The pain associated with OA is considered to be chronic pain and in humans has been shown to be associated with sensory disturbances similar to those found in so-called neuropathic pain.16,17 Experimentally, it has been established that the N-methyl d-aspartate (NMDA) receptor is involved in the neurobiological changes underlying these sensory disturbances in prolonged inflammatory and neuropathic pain.18,19
Amantadine was first recognized as an antiviral agent20 and was later found to be useful in treating Parkinson's disease.21,22 Although initially thought to be caused by effects on the dopaminergic system, its effectiveness in treating nervous system disorders appears to result predominantly from its inhibition of NMDA responses.23 Amantadine seemingly encourages NMDA receptors to occupy closed conformations, and its interactions with the NMDA receptor make it particularly effective at inhibiting NMDA responses during prolonged depolarizations that accompany neurological insults, such as might occur in chronic pain.24 Amantadine administered IV abolished or reduced pathological pain in humans with chronic neuropathic pain25 and in cancer patients with surgical neuropathic pain.26 However, amantadine PO appeared not to be analgesic in 10 humans with various types of neuropathic pain.27 More recently, amantadine PO reduced experimental sensitization and pain in humans with chronic back pain.28 The analgesic effects of amantadine in dogs with chronic OA pain have not been investigated, to our knowledge.

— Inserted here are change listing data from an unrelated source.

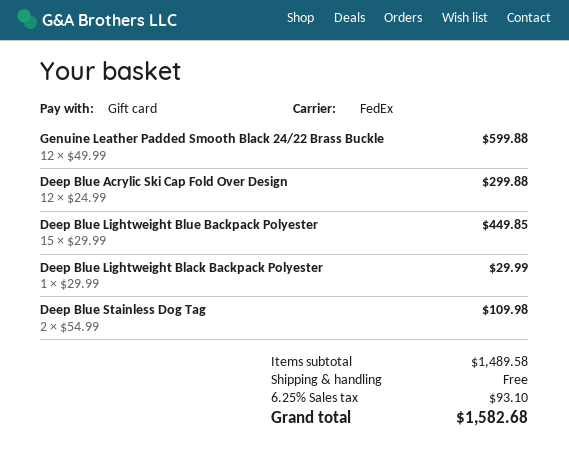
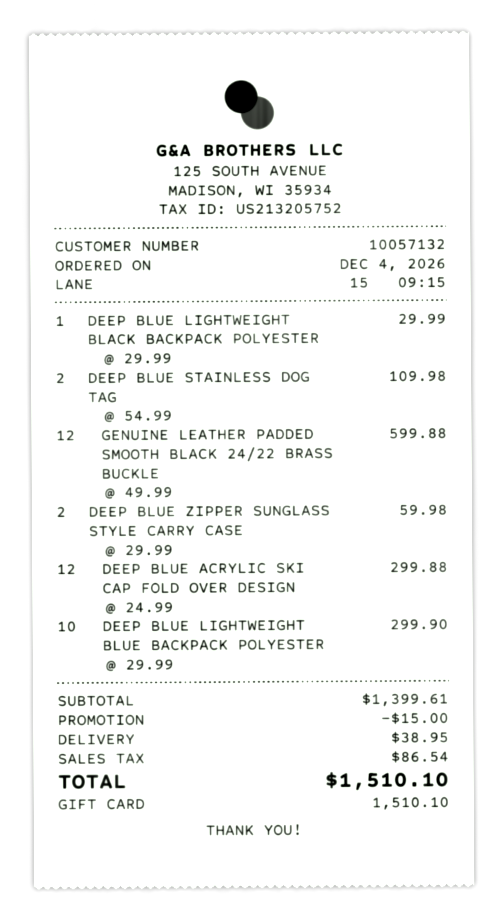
Deep Blue Lightweight Blue Backpack Polyester: 15 x 29.99 = 449.85 -> 10 x 29.99 = 299.90
DEEP BLUE ZIPPER SUNGLASS STYLE CARRY CASE: none -> 2 x 29.99 = 59.98
subtotal: 1489.58 -> 1399.61
discount: none -> 15.00
shipping: 0.00 -> 38.95
tax: 93.10 -> 86.54
total: 1582.68 -> 1510.10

Using dogs with naturally occurring OA pain that was refractory to NSAID treatment, we hypothesized that the use of amantadine in addition to NSAID therapy would provide improved pain relief when compared with the use of nonsteroidal analgesics alone.
Materials and Methods
This study was approved by the Animal Care and Use Committee at North Carolina State University and the Animal Anesthesia & Pain Management Center and was in accordance with the National Institutes of Health and the International Association for the Study of Pain policies on the use of clinical subjects. The study was a randomized, blinded, placebo-controlled design using a naturally occurring OA in dogs.

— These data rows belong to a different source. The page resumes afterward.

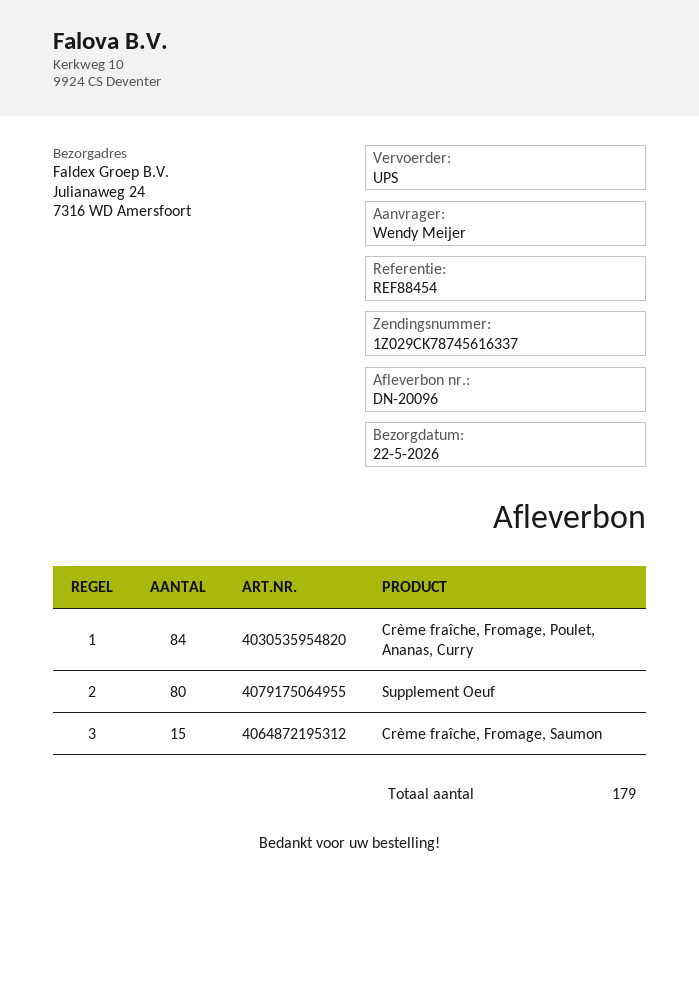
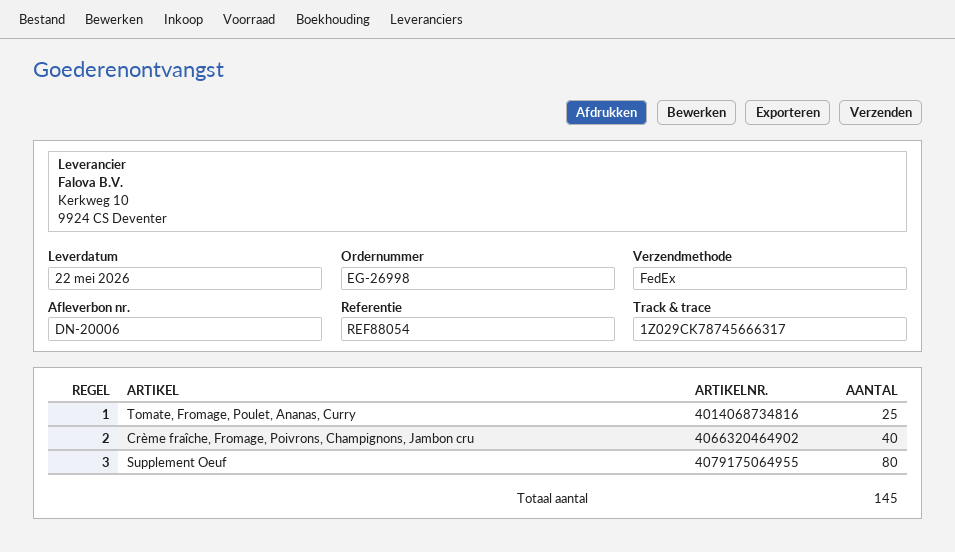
delivery note number: DN-20096 -> DN-20006
reference: REF88454 -> REF88054
shipping method: UPS -> FedEx
tracking number: 1Z029CK78745616337 -> 1Z029CK78745666317
Crème fraîche, Fromage, Poulet, Ananas, Curry: 84 -> none
Crème fraîche, Fromage, Saumon: 15 -> none
Tomate, Fromage, Poulet, Ananas, Curry: none -> 25
Crème fraîche, Fromage, Poivrons, Champignons, Jambon cru: none -> 40
total quantity: 179 -> 145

Thirty-one client-owned dogs with clinical pelvic limb OA-related lameness despite the use of an NSAID were recruited to the study. One site (NCSU) recruited 20 dogs, whereas the other site (Animal Anesthesia and Pain Management Center, Colorado Springs) recruited 11 dogs. All owners gave written informed consent.

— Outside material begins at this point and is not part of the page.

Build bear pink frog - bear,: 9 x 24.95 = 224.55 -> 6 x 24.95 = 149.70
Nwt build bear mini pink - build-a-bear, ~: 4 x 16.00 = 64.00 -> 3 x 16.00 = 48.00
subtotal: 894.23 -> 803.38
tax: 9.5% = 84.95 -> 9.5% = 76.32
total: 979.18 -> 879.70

To be included in the study, it was decided a priori that eligible dogs were required to (a) have lameness and owner-identified mobility impairment despite the use of an NSAID, (b) exhibit a painful response upon manipulation of at least 1 pelvic limb appendicular joint that also had radiographic changes consistent with OA, (c) be free from clinically significant abnormal hematological or blood chemistry values, and (d) be free from clinically detectable systemic disease. The lameness and activity impairment had to have been present for at least 3 months despite the use of an NSAID at an approved or what would be considered a “full” dose (doses of nonapproved NSAIDs recommended in veterinary drug formularies) over that period of time. OA was confirmed radiographically and lameness and joint pain were confirmed on physical examination within 7 days of initiation of the study. Administration of glucosamine-chondroitin sulfate preparations was acceptable as long as the administration of these had been ongoing for at least 10 weeks, and their administration was not changed during the study period. Dogs were excluded from the study if impending changes such as moving residence, marriage, vacations, or introduction of new pets or people into the household were expected during the study period. Dogs were excluded if they had received a long-acting analgesic/anti-inflammatory preparation within 8 weeks of the study.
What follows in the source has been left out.